The specific steps and techniques in a robotic pelvic repair procedure might vary based on the type of prolapse being addressed, the surgeon's expertise, and the specific robotic system being used. As always, a comprehensive consultation with a gynecological surgeon is essential to understand the procedure thoroughly and to determine its appropriateness for an individual's condition.

Benefits of Robotic Pelvic Floor Repair 

Robotic pelvic floor repair is an advanced surgical technique that utilizes robotic-assisted technology to address pelvic floor disorders. Compared to traditional open and even laparoscopic surgery, robotic-assisted procedures offer several benefits:

Enhanced Precision: Robotic systems provide superior hand-tremor filtering, translating the surgeon's hand movements into highly precise actions, which is particularly beneficial in the delicate structures of the pelvic region.

Superior Visualization: The robotic platform offers a high-definition, 3D magnified view of the surgical area, giving the surgeon an exceptional visual field to clearly differentiate between tissues and structures.

Greater Range of Motion: The robotic instruments can mimic the human wrist's full range of motion, providing a dexterity that surpasses conventional laparoscopic tools. This can be invaluable when working in the confined space of the pelvis.

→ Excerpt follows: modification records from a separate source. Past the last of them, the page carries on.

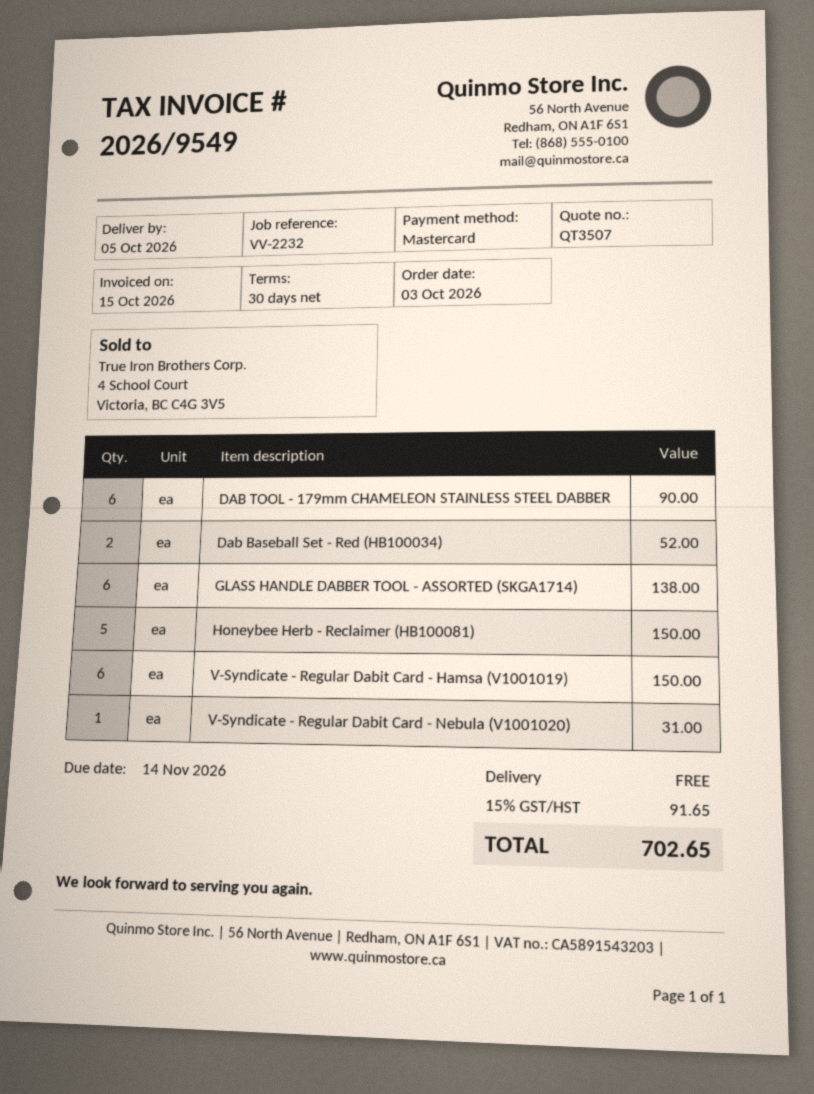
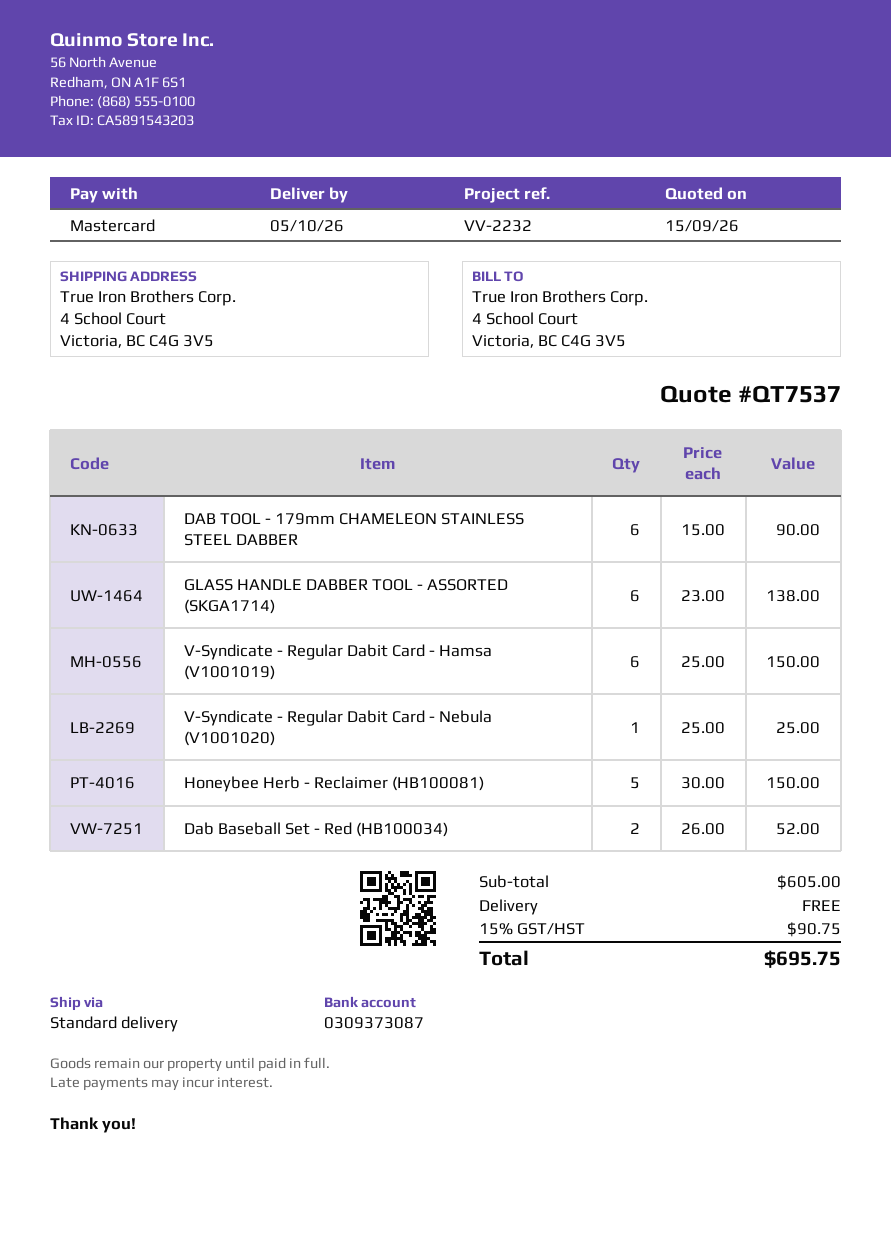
quote number: QT3507 -> QT7537
V-Syndicate - Regular Dabit Card - Nebula (V1001020): 1 for 31.00 -> 1 for 25.00
tax: 15% = 91.65 -> 15% = 90.75
total: 702.65 -> 695.75

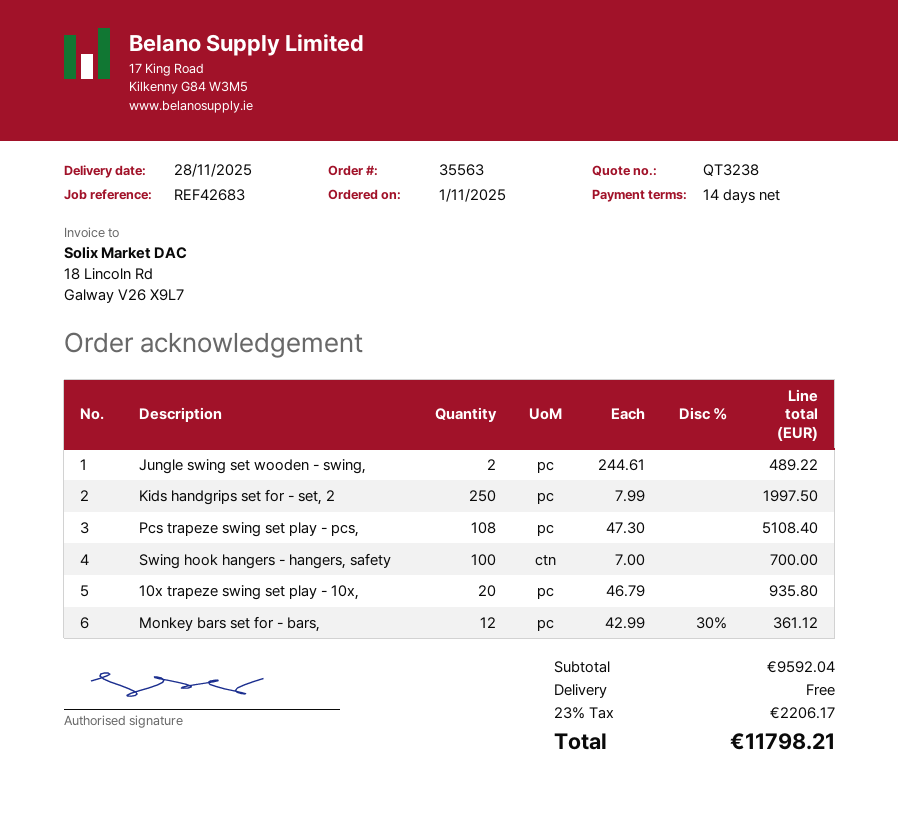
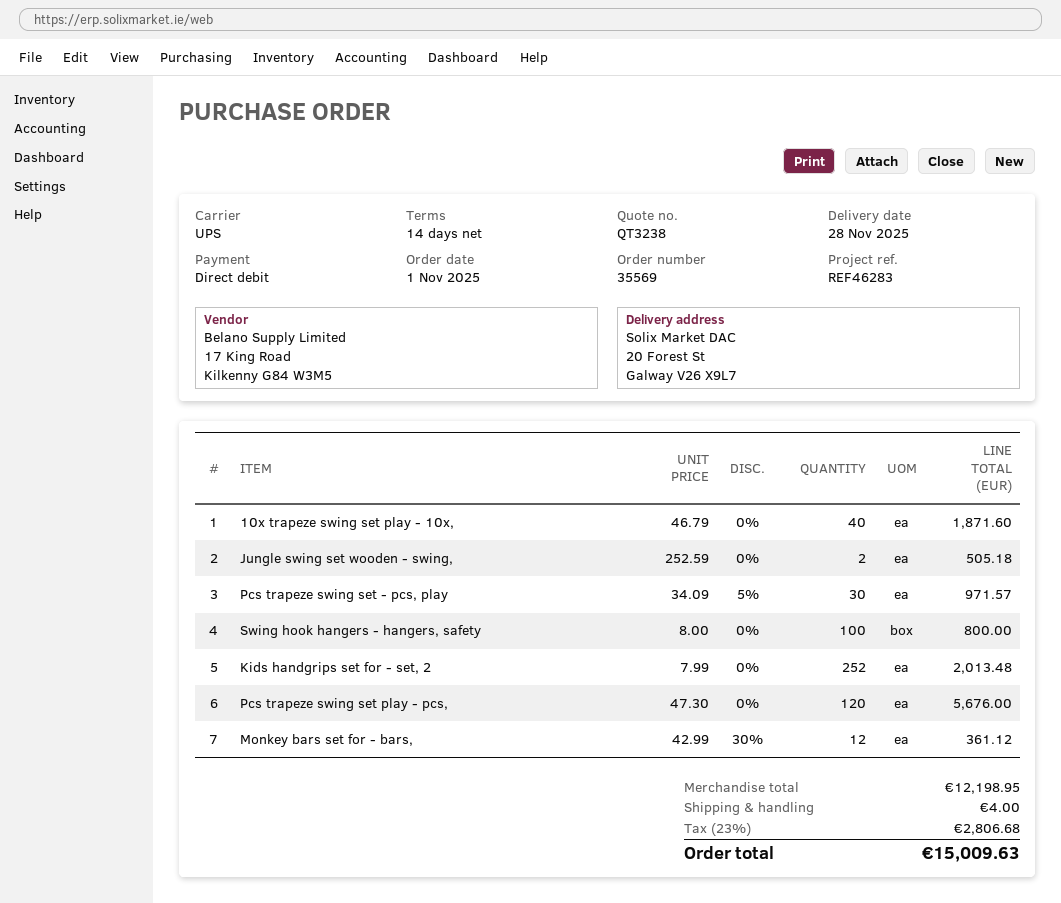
order number: 35563 -> 35569
reference: REF42683 -> REF46283
Jungle swing set wooden - swing,: 2 x 244.61 = 489.22 -> 2 x 252.59 = 505.18
Kids handgrips set for - set, 2: 250 x 7.99 = 1997.50 -> 252 x 7.99 = 2013.48
Pcs trapeze swing set play - pcs,: 108 x 47.30 = 5108.40 -> 120 x 47.30 = 5676.00
Swing hook hangers - hangers, safety: 100 x 7.00 = 700.00 -> 100 x 8.00 = 800.00
10x trapeze swing set play - 10x,: 20 x 46.79 = 935.80 -> 40 x 46.79 = 1871.60
Pcs trapeze swing set - pcs, play: none -> 30 x 34.09 - 5% = 971.57
subtotal: 9592.04 -> 12198.95
shipping: 0.00 -> 4.00
tax: 23% = 2206.17 -> 23% = 2806.68
total: 11798.21 -> 15009.63

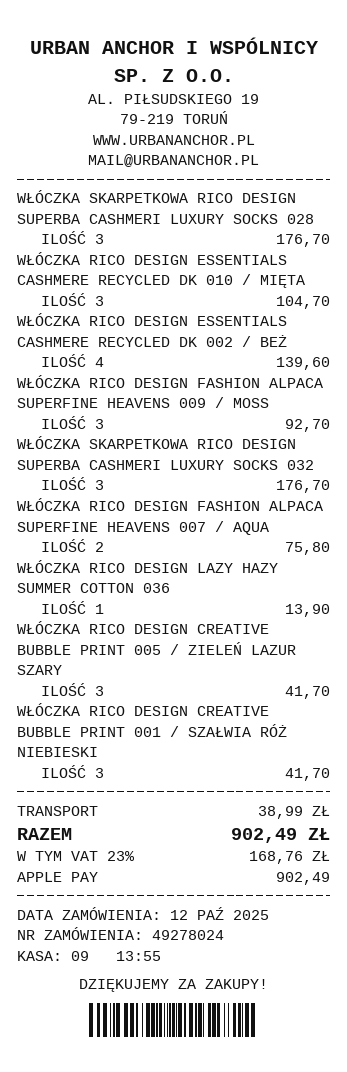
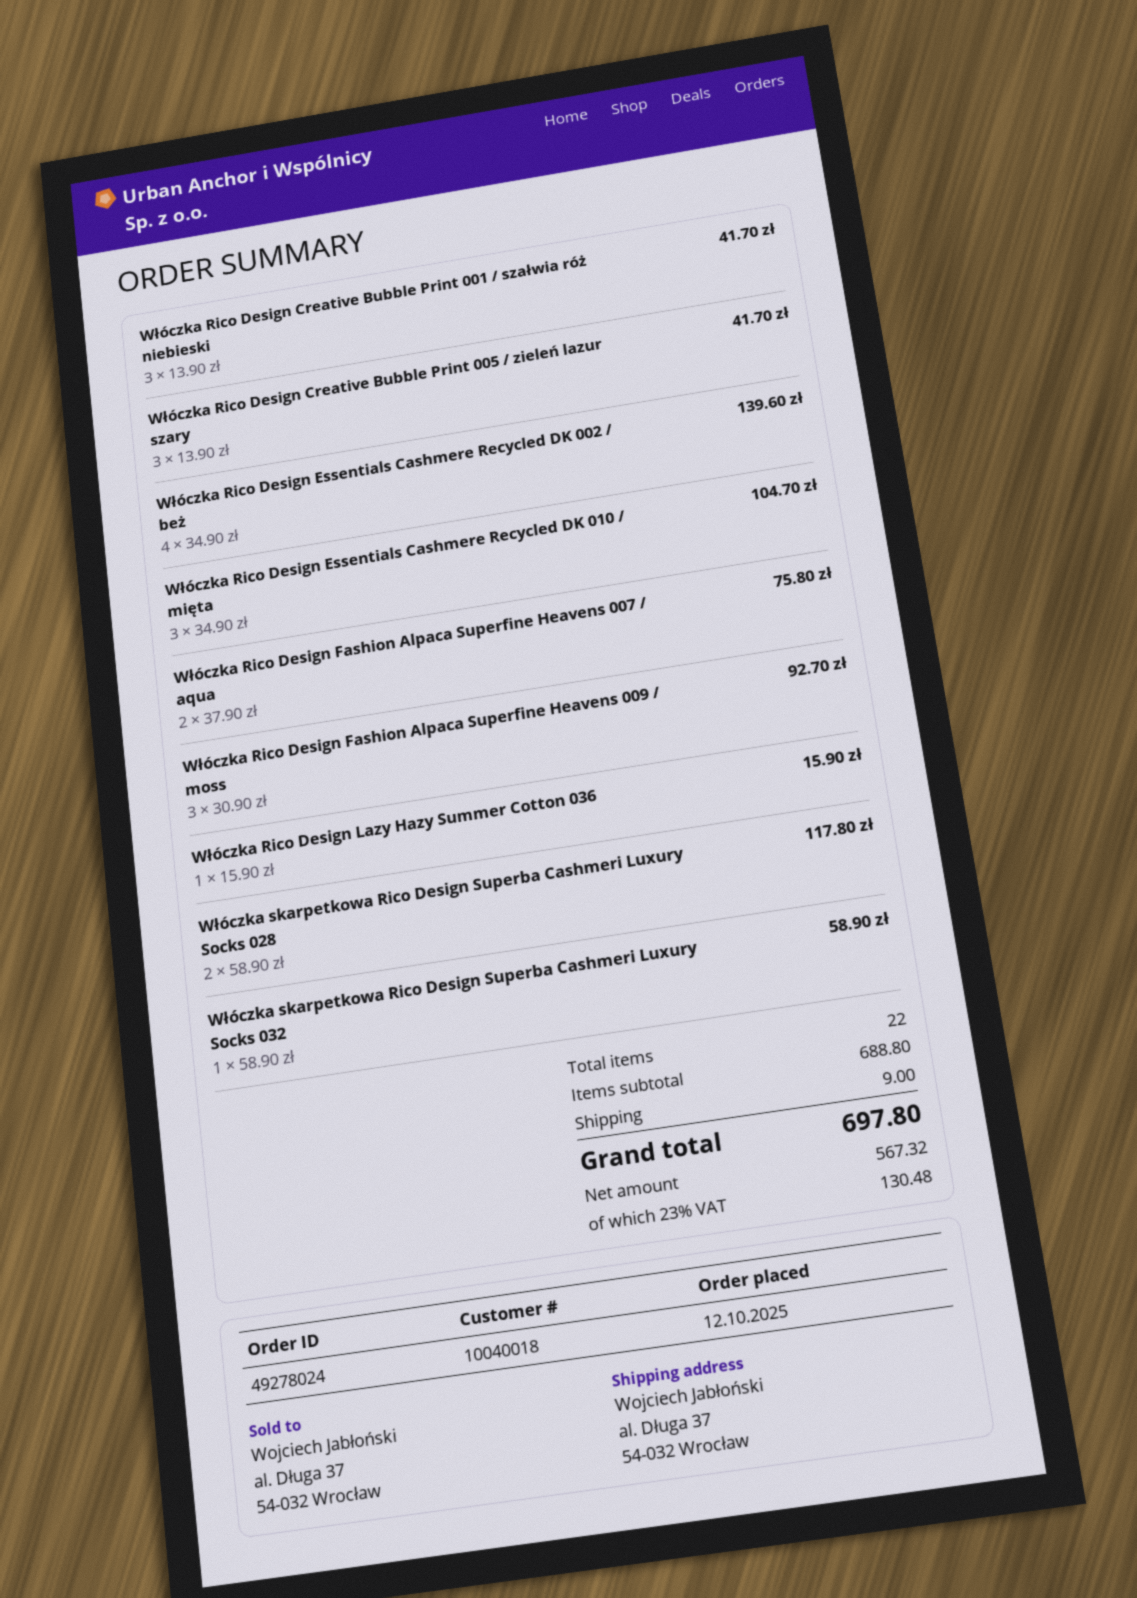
WŁÓCZKA SKARPETKOWA RICO DESIGN SUPERBA CASHMERI LUXURY SOCKS 028: 3 for 176.70 -> 2 for 117.80
WŁÓCZKA SKARPETKOWA RICO DESIGN SUPERBA CASHMERI LUXURY SOCKS 032: 3 for 176.70 -> 1 for 58.90
WŁÓCZKA RICO DESIGN LAZY HAZY SUMMER COTTON 036: 1 for 13.90 -> 1 for 15.90
shipping: 38.99 -> 9.00
tax: 23% = 168.76 -> 23% = 130.48
total: 902.49 -> 697.80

Minimized Tissue Trauma: The enhanced precision of the robotic system often results in reduced tissue trauma, which can lead to less postoperative pain and quicker recovery.

Smaller Incisions: Robotic procedures are minimally invasive, typically requiring only a few small incisions, resulting in reduced scarring and improved cosmetic outcomes.

Shorter Recovery Time: Due to the minimally invasive nature of the procedure, patients often have a quicker recovery, reduced post-operative pain, and shorter hospital stays compared to open surgical methods.

Decreased Blood Loss: The precision and control afforded by the robotic system can lead to less blood loss during surgery.

Reduced Risk of Conversion: There might be a decreased likelihood of converting the procedure to a traditional open surgery due to complications or technical challenges.

Improved Outcomes: The combination of precision, visualization, and dexterity can potentially lead to better surgical outcomes and fewer complications.

It's important to note that while robotic pelvic floor repair offers multiple benefits, the decision to opt for this approach should be based on the individual's condition, the surgeon's expertise with robotic systems, the available facilities, and a thorough risk-benefit analysis.